Knoxville (WVLT) For many a teenager, the greatest milestone is getting that drivers license.
But is passing the road test, enough proof that you're safe behind the wheel?
Volunteer TVs Gordon Boyd reports even some teenagers have some questions.
To borrow a phrase, your teenager's road test may not be, your father's road test.
We know tests vary state to state.
In Tennessee, they can vary driver to driver.
Tim Cagle, who passed a shortened road test says, "the renewal on my license had worn off, so they didn't know if it was current or not,
so I had to take the test all over again."
Cagle's having to prove he's okay to drive.
But his road test lasts all of ten minutes.
Four right turns.
Parkside, to Mabry Hook to Kingston Pike, then back to Center Park.
A mile and a third.
License examiners tell us Tennessee law allows experienced drivers shorter road tests, than those mandated for new drivers.
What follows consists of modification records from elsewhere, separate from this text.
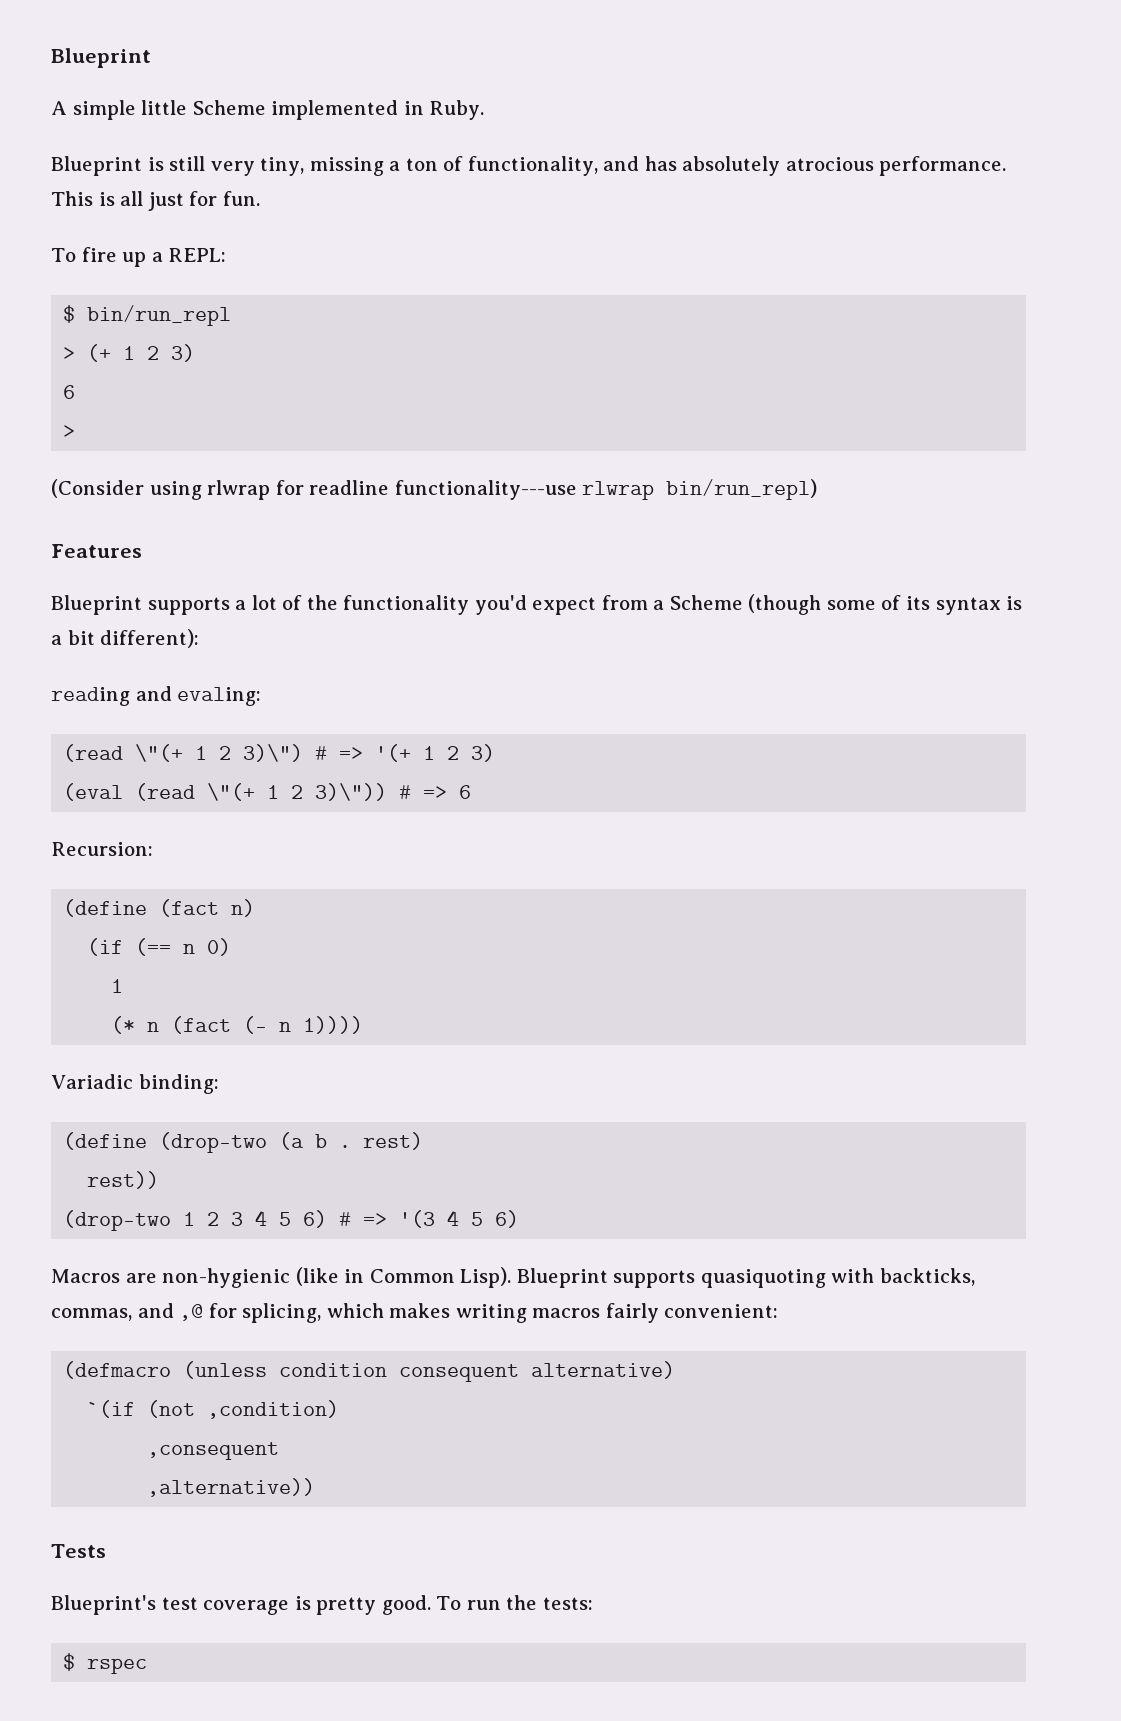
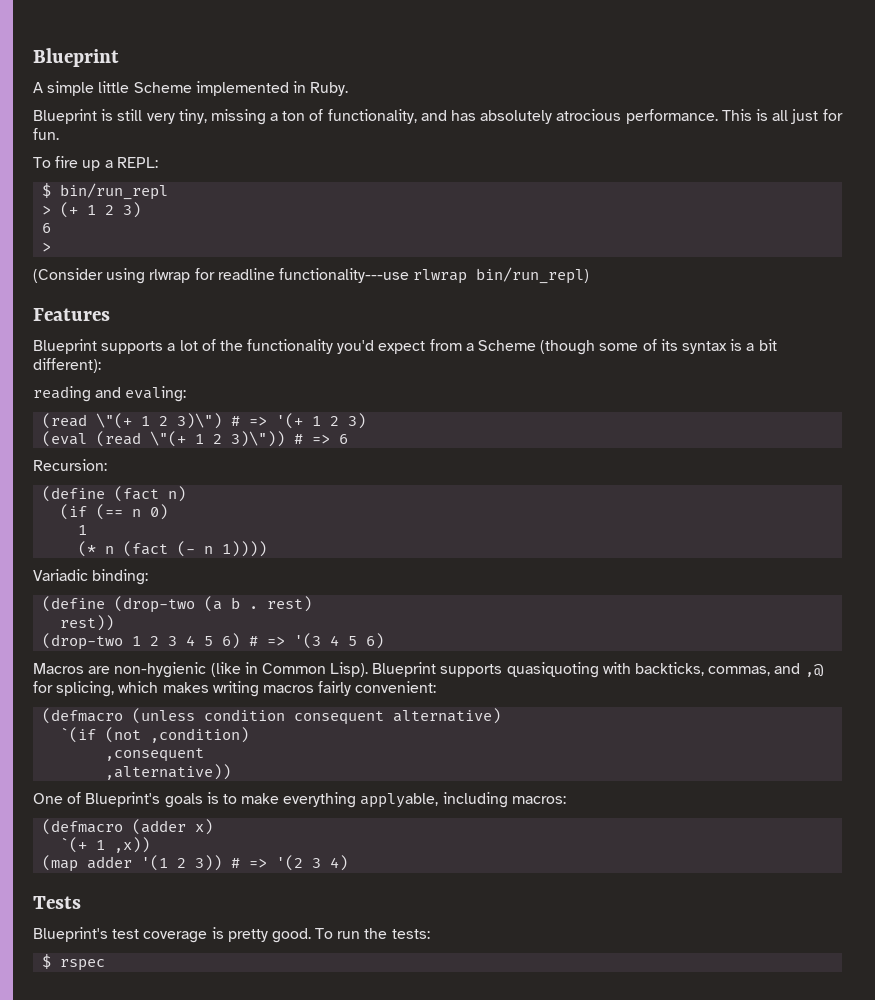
(316, 1487) none -> [33,792,566,808] [42,819,214,835] [60,837,151,853] [42,855,349,872] // One of Blueprint's goals is to make everything applyable, including macros: // (defmacro (adder x) // `(+ 1 ,x)) // (map adder '(1 2 3)) # => '(2 3 4)

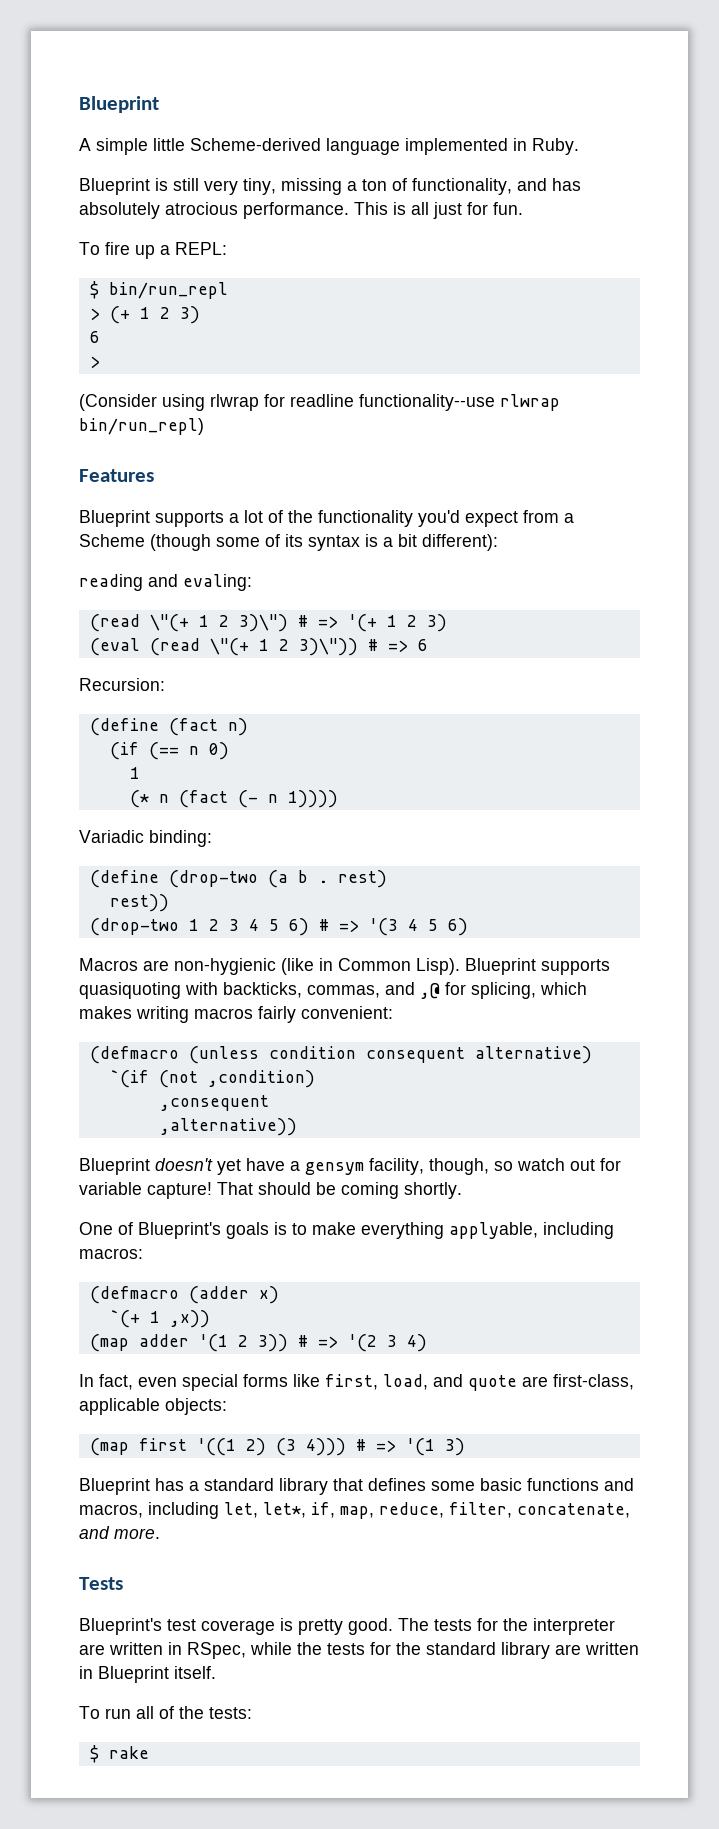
[133,82,192,93] Scheme -> [190,138,400,155] Scheme-derived language
[278,268,409,283] functionality---use -> [359,394,495,411] functionality--use
(232, 772) none -> [79,1158,621,1175] [79,1182,462,1199] // Blueprint doesn't yet have a gensym facility, though, so watch out for variable capture! That should be coming shortly.
(349, 863) none -> [79,1374,634,1391] [79,1398,227,1415] [89,1438,465,1456] [79,1478,634,1495] [79,1502,630,1519] [79,1526,160,1539] // In fact, even special forms like first, load, and quote are first-class, applicable objects: // (map first '((1 2) (3 4))) # => '(1 3) // Blueprint has a standard library that defines some basic functions and macros, including let, let*, if, map, reduce, filter, concatenate, and more.
[315,928,361,939] To run -> [398,1618,615,1635] [79,1642,639,1659] [79,1666,216,1683] [79,1706,174,1719] The tests for the interpreter are written in RSpec, while the tests for the standard library are written in Blueprint itself. // To run all of
[60,959,106,971] rspec -> [108,1746,149,1759] rake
But West High School's Juliet Slutzker believes even her test, "should be a little more challenging, because I think, some drivers on the road today, maybe don't know as much as they should."
The National Highway Transportation Safety Administration says the proof is in the numbers.
Despite graduated driver licensing, Tennessee ranks six worst for deaths of teenagers of driving age.
No driver's ed required.
A parent's signature, the only proof needed for a learner's permit.
Slutzker says, "I had driven with my parents for awhile, but I missed a couple things my drivers ed teacher taught me."
Steve Huettle, Knox County Schools Driver Education says, "the time the state has to deal with the kids, it's very hard on them, but our road test is pretty vigorous, and if they mess up one time we fail them on it."
Capt. Don Jones with KPD says, "we actually take it a step further."
The past year, Knoxville Police have been giving licensed teenage drivers the CAT: Collision Avoidance Training.
"They've already shown some competency in driving. We want to build on that."
$125 dollars for eight hours of dodging, defense, and peace of mind.
Neither police nor drivers instructors will say whether they believe Tennessee's road test is a thorough enough.
But as Tim Cagle found, "I guess they have no idea if I could drive an interstate or not, they probably don't know if I can parallel park or not.
It worked for me."
Knoxville police offer their course every month, but you'll need to book ahead.